## Exercise prompt
Among the entries below, only the lines starting at the one with "[184,323,318,334] a command-line" and ending at the one with "[118,1086,252,1100] [63,1115,301,1129] [63,1137,317,1151]", both included, are to be printed exactly.

*** Data provided

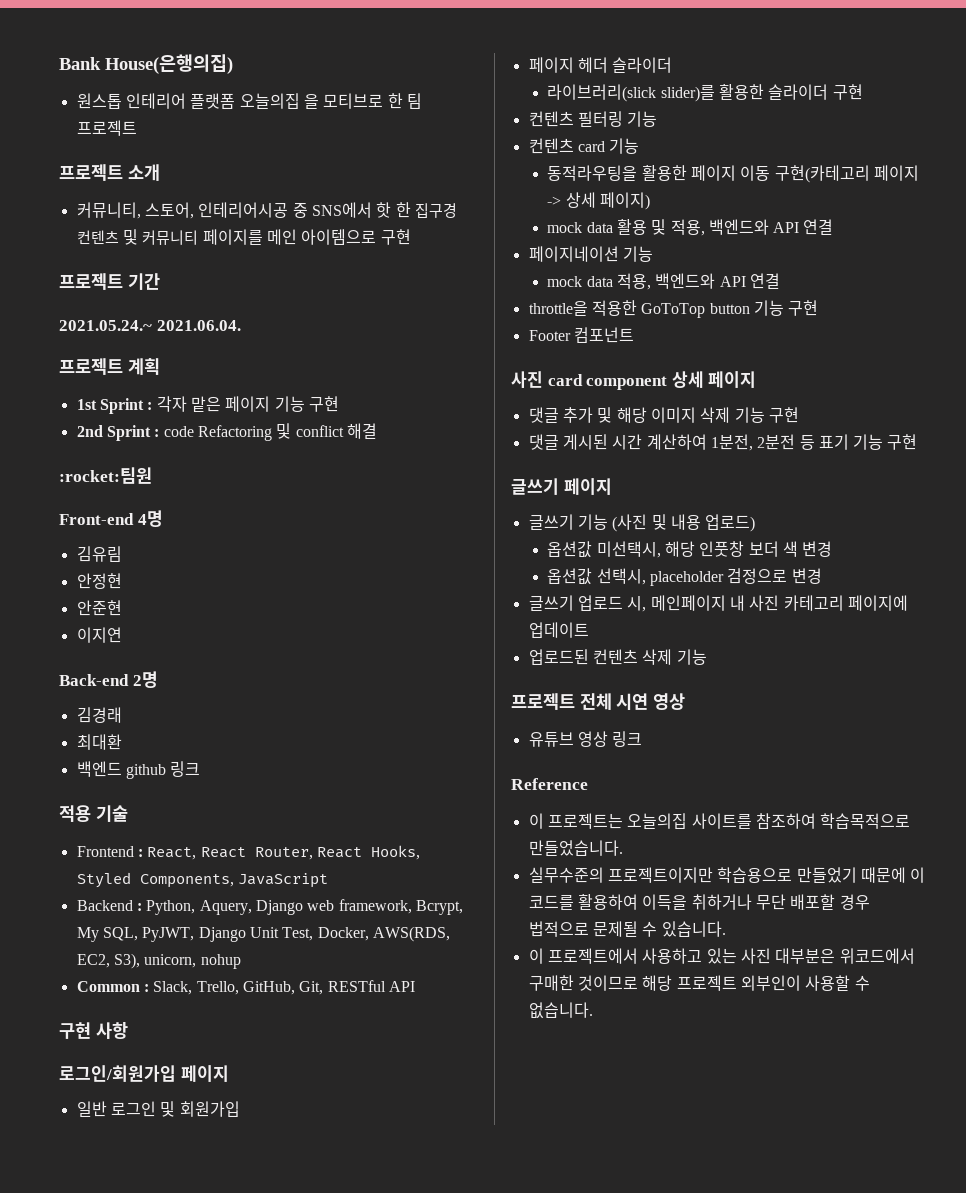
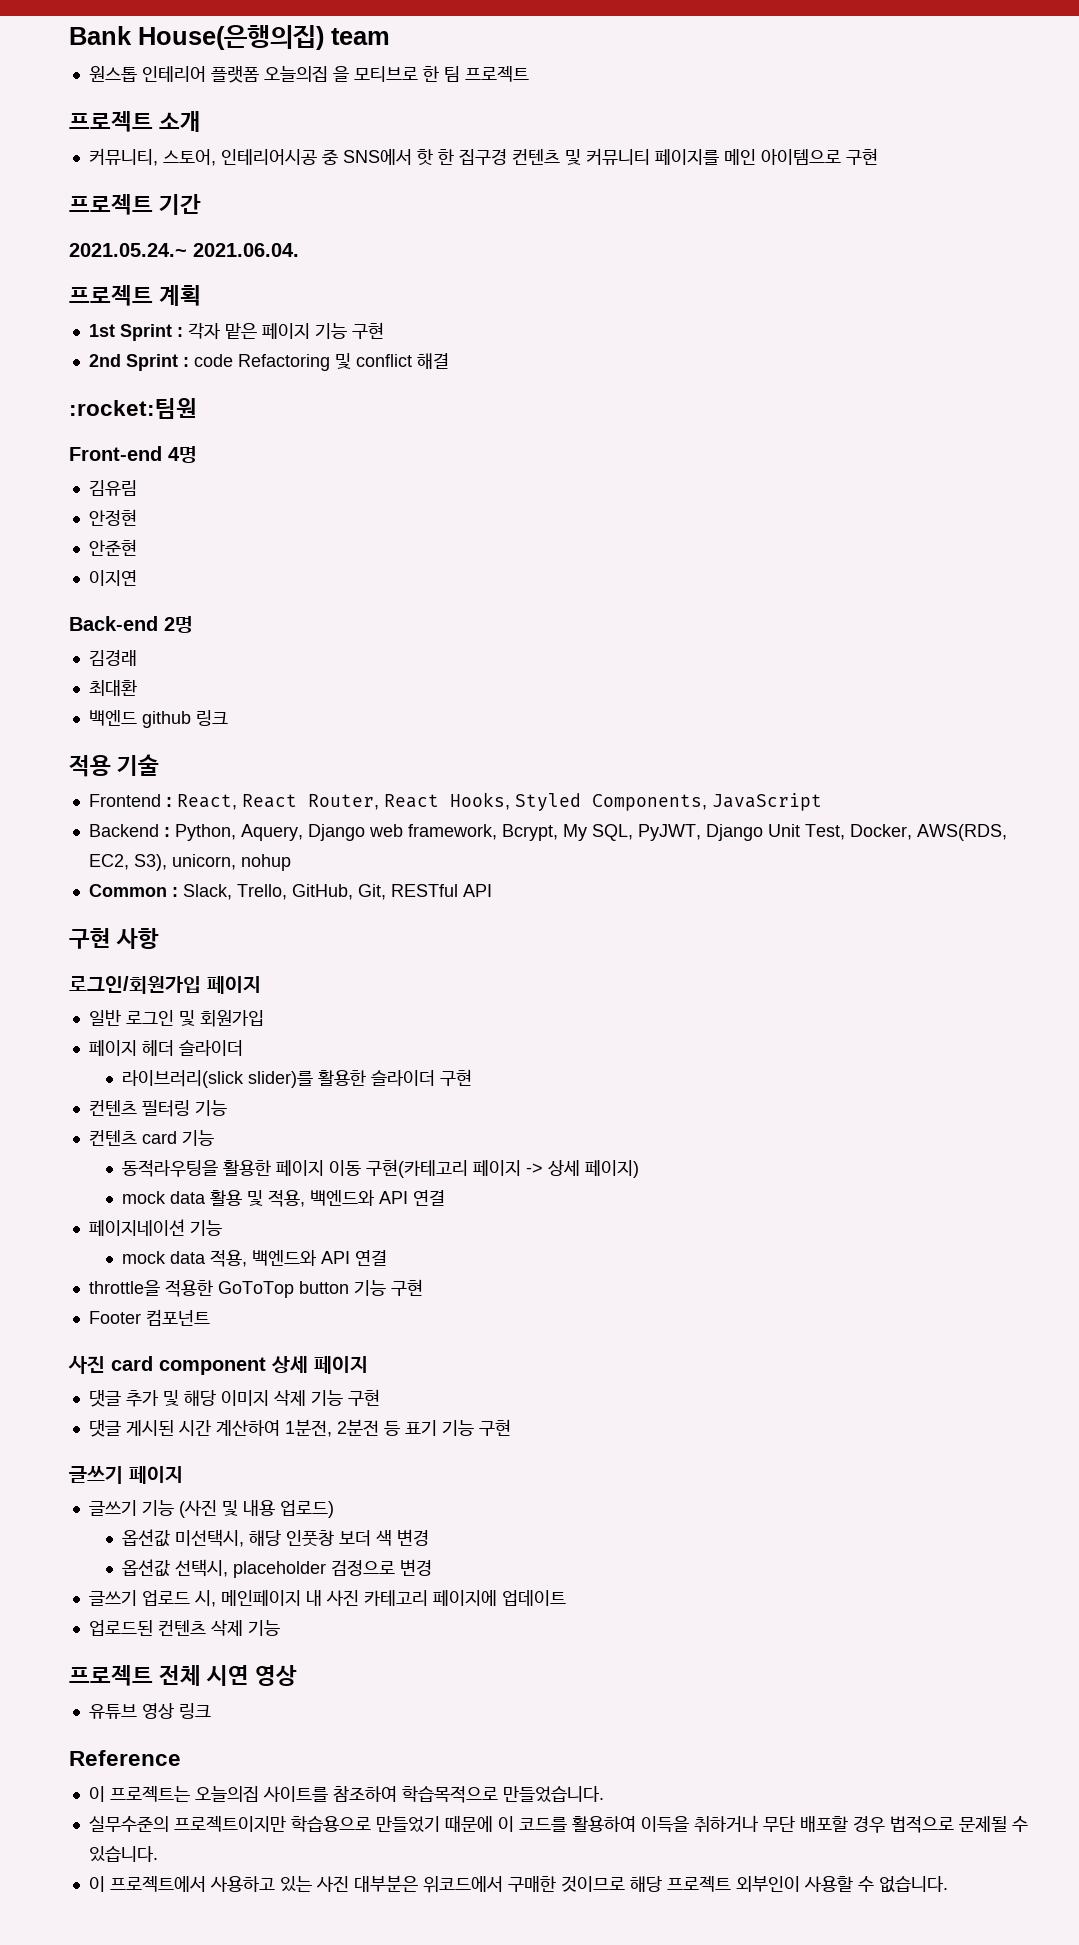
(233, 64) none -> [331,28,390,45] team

******
*** Data provided

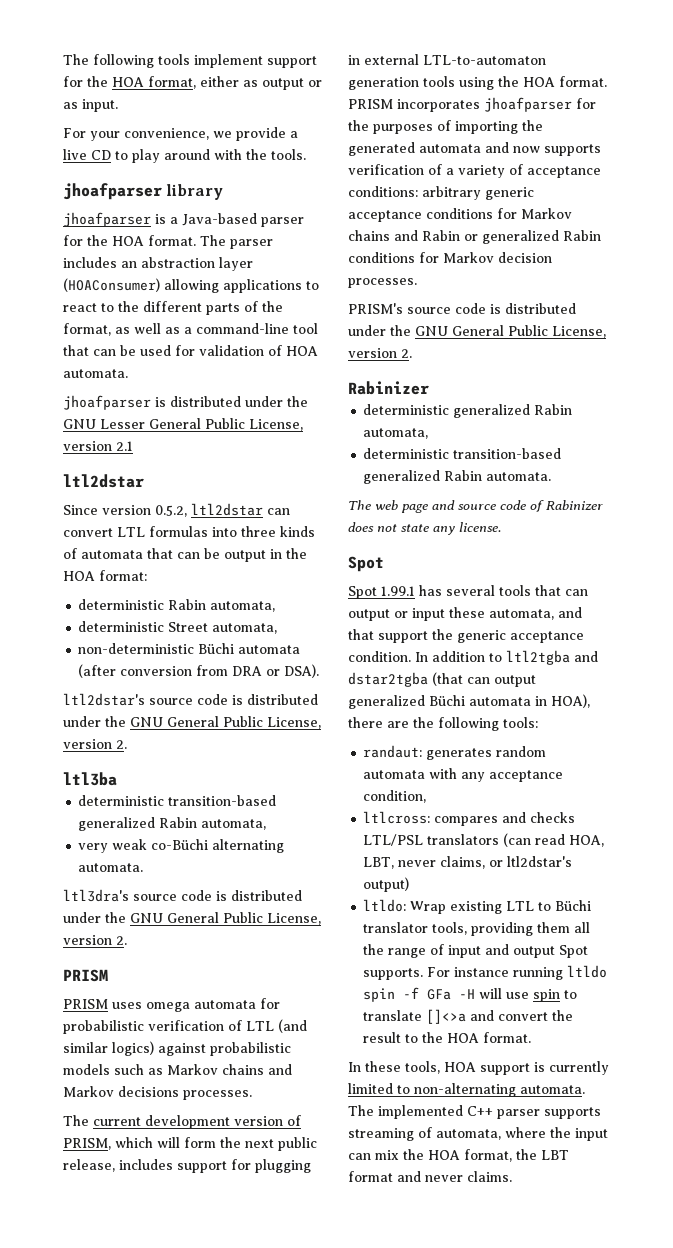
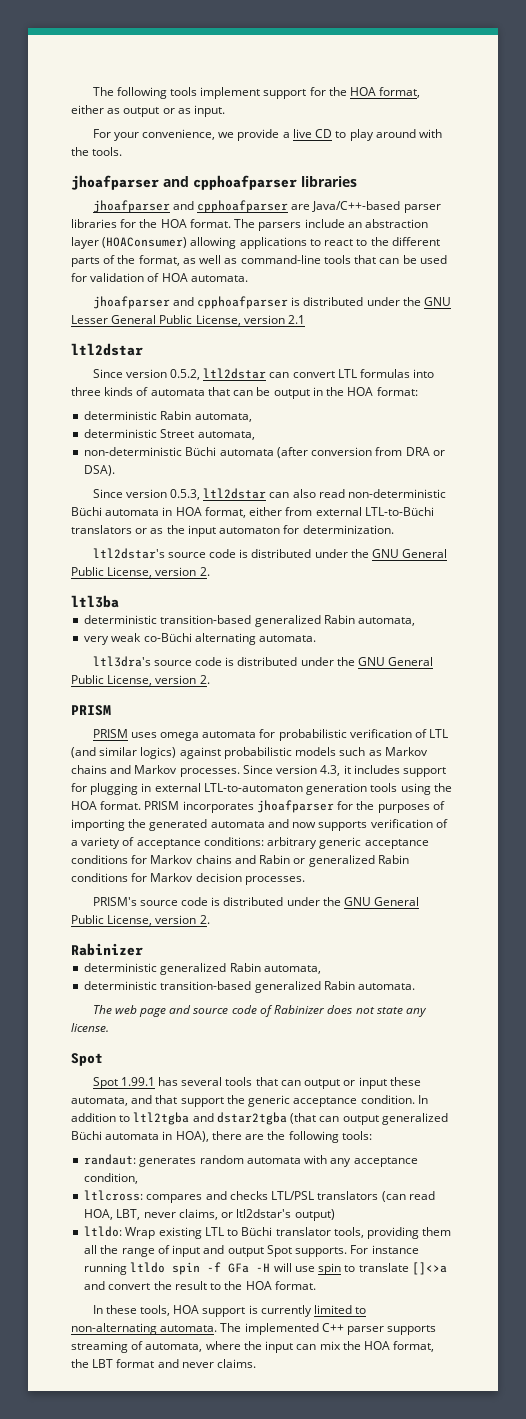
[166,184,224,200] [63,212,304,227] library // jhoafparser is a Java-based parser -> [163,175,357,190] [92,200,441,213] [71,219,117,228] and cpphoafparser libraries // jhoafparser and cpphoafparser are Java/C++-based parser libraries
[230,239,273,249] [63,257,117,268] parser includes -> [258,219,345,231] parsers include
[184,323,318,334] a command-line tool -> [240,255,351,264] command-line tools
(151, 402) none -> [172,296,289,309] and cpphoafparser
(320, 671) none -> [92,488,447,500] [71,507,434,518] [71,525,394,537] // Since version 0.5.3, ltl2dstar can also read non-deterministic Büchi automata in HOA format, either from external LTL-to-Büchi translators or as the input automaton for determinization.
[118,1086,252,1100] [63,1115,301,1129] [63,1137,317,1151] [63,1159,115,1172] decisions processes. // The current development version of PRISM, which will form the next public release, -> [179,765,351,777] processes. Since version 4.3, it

******
*** Data provided

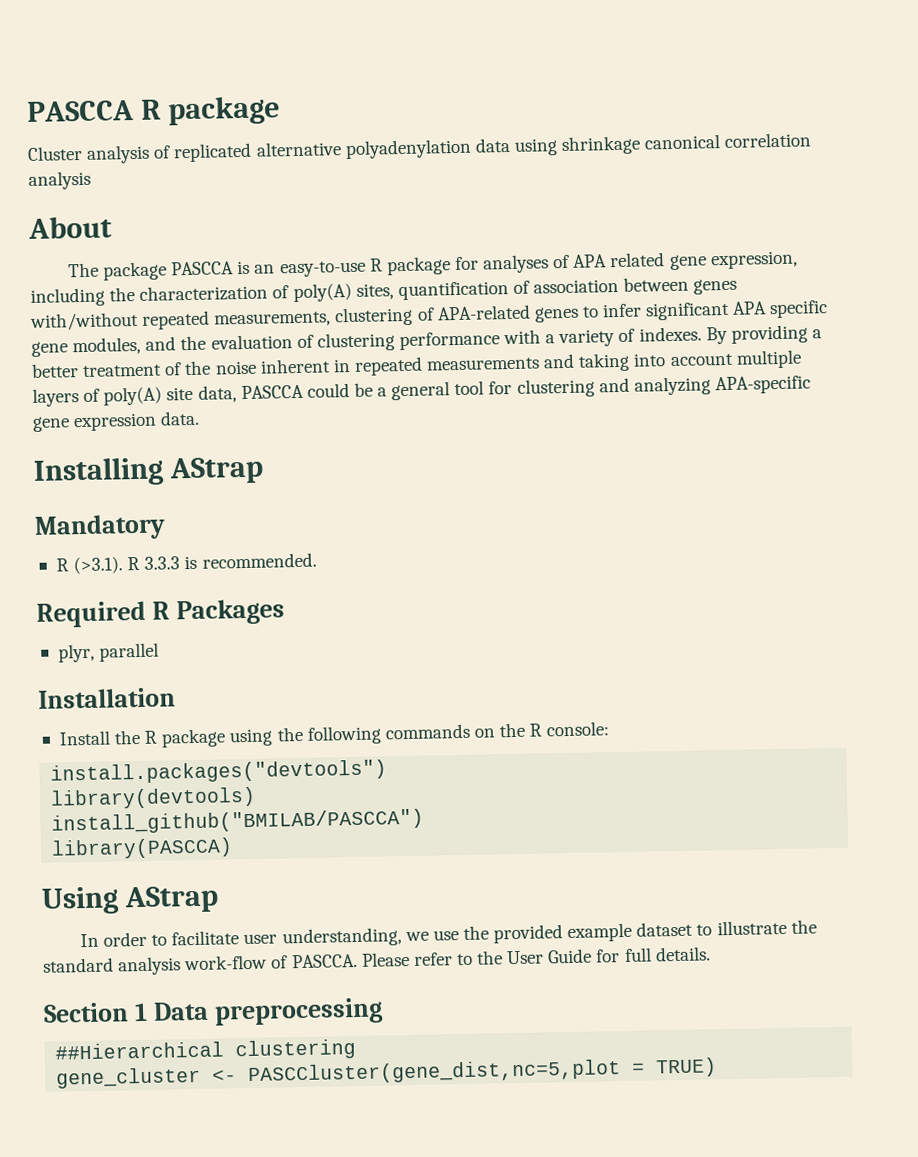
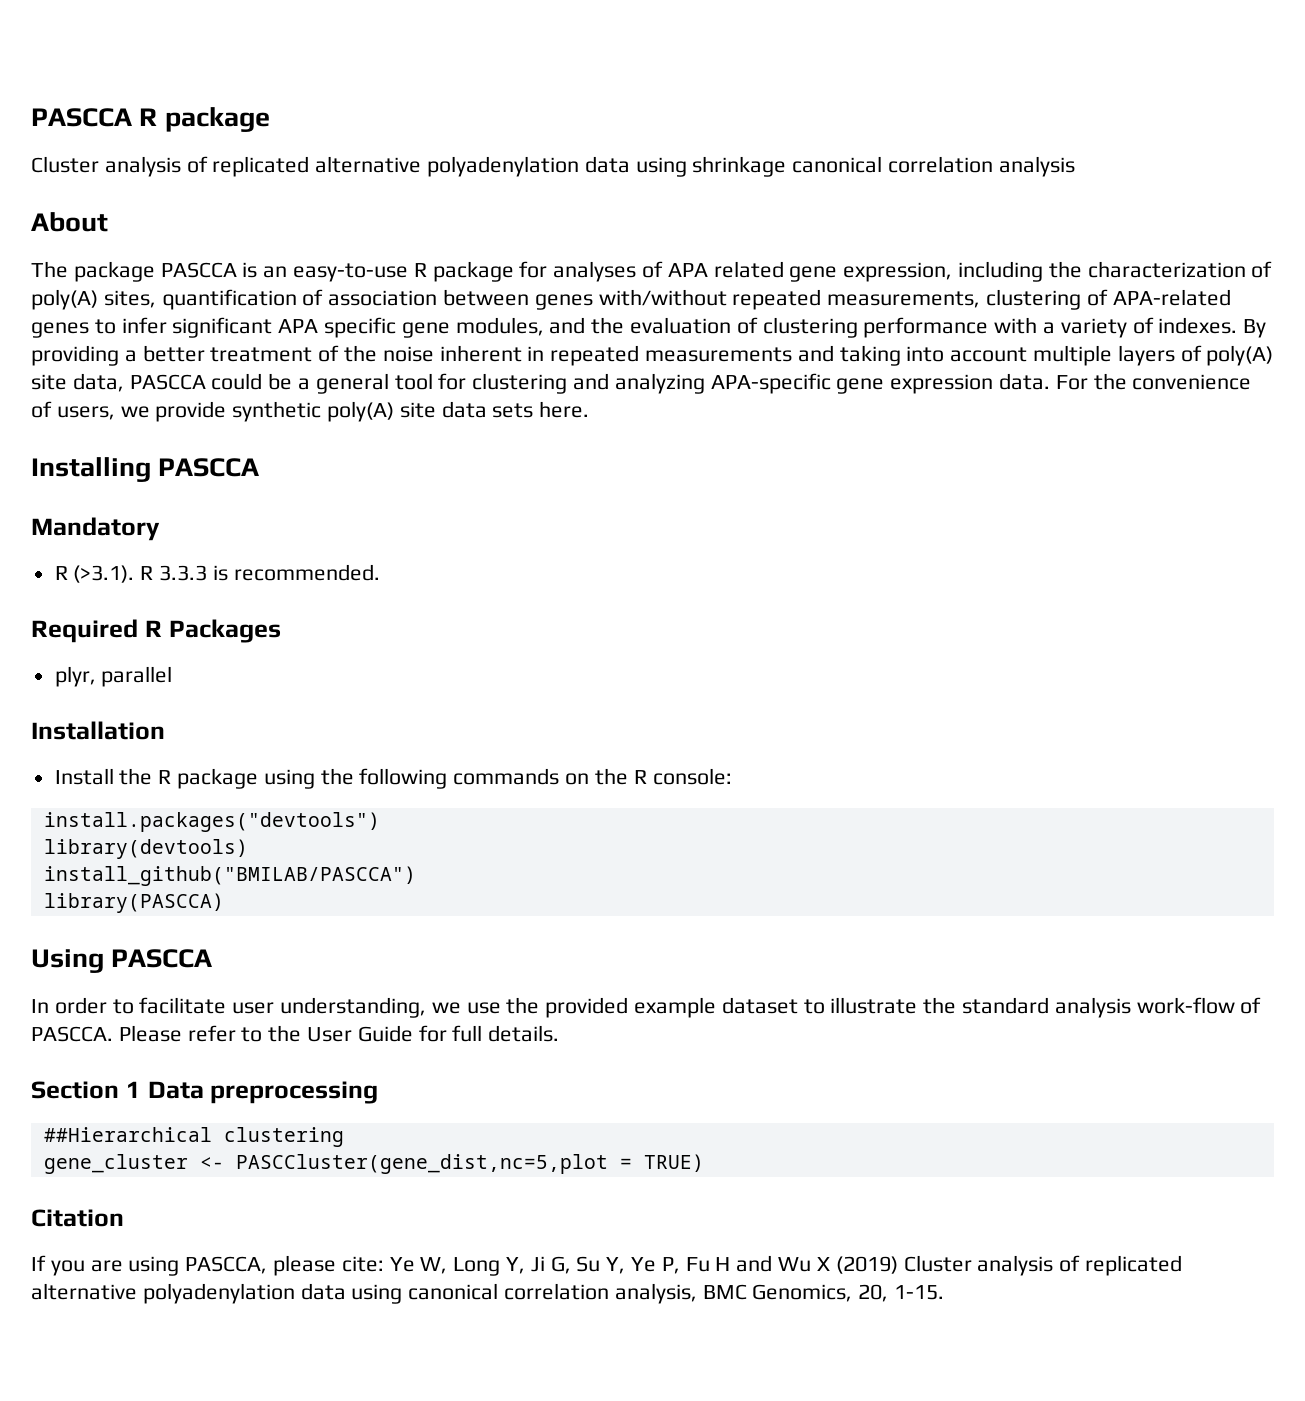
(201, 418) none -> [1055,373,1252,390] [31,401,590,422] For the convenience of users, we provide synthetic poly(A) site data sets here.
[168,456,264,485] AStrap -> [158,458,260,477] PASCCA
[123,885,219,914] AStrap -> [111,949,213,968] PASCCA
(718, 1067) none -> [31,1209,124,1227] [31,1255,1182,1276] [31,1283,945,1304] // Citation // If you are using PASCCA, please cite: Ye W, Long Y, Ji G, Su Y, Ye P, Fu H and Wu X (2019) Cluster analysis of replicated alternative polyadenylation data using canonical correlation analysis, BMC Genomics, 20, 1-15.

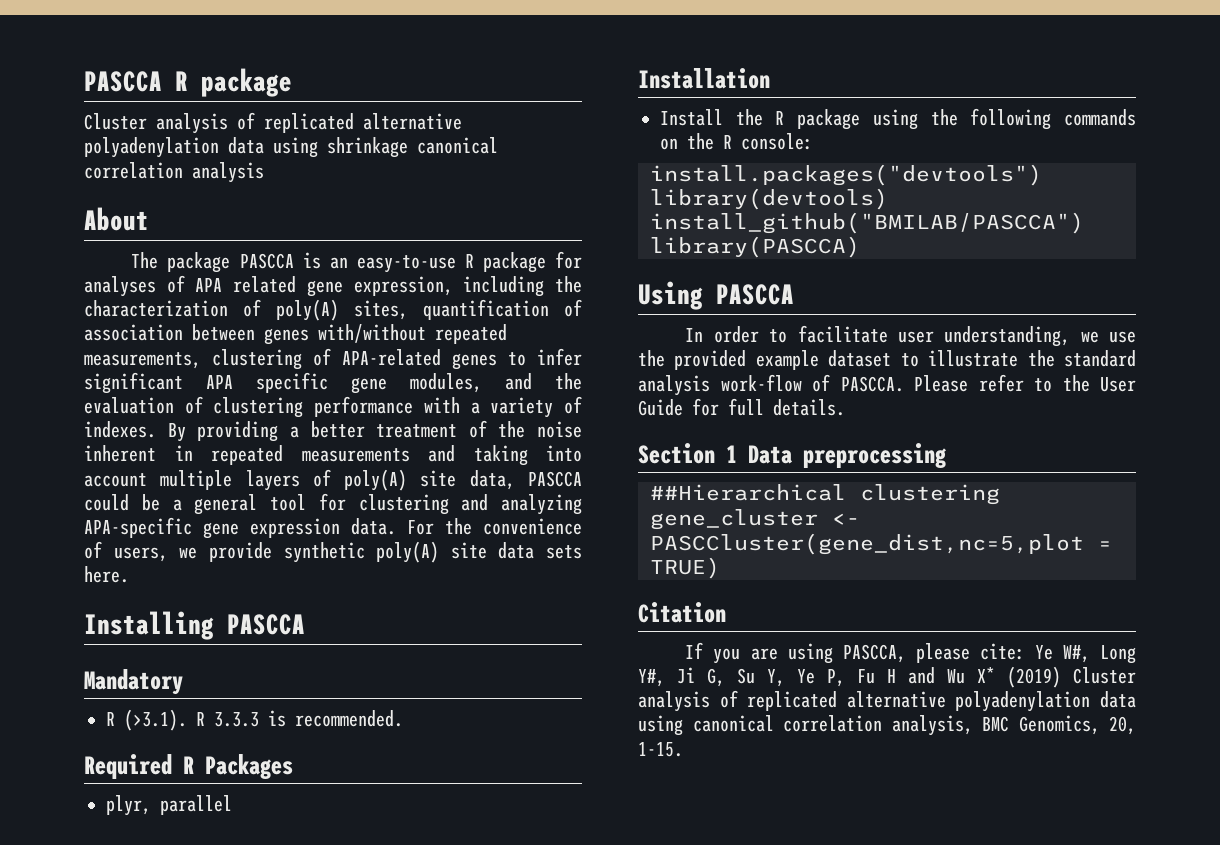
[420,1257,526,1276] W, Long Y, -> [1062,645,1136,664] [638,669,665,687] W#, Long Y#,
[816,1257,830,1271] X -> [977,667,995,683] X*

******

## Finished exercise
[184,323,318,334] a command-line tool -> [240,255,351,264] command-line tools
(151, 402) none -> [172,296,289,309] and cpphoafparser
(320, 671) none -> [92,488,447,500] [71,507,434,518] [71,525,394,537] // Since version 0.5.3, ltl2dstar can also read non-deterministic Büchi automata in HOA format, either from external LTL-to-Büchi translators or as the input automaton for determinization.
[118,1086,252,1100] [63,1115,301,1129] [63,1137,317,1151] [63,1159,115,1172] decisions processes. // The current development version of PRISM, which will form the next public release, -> [179,765,351,777] processes. Since version 4.3, it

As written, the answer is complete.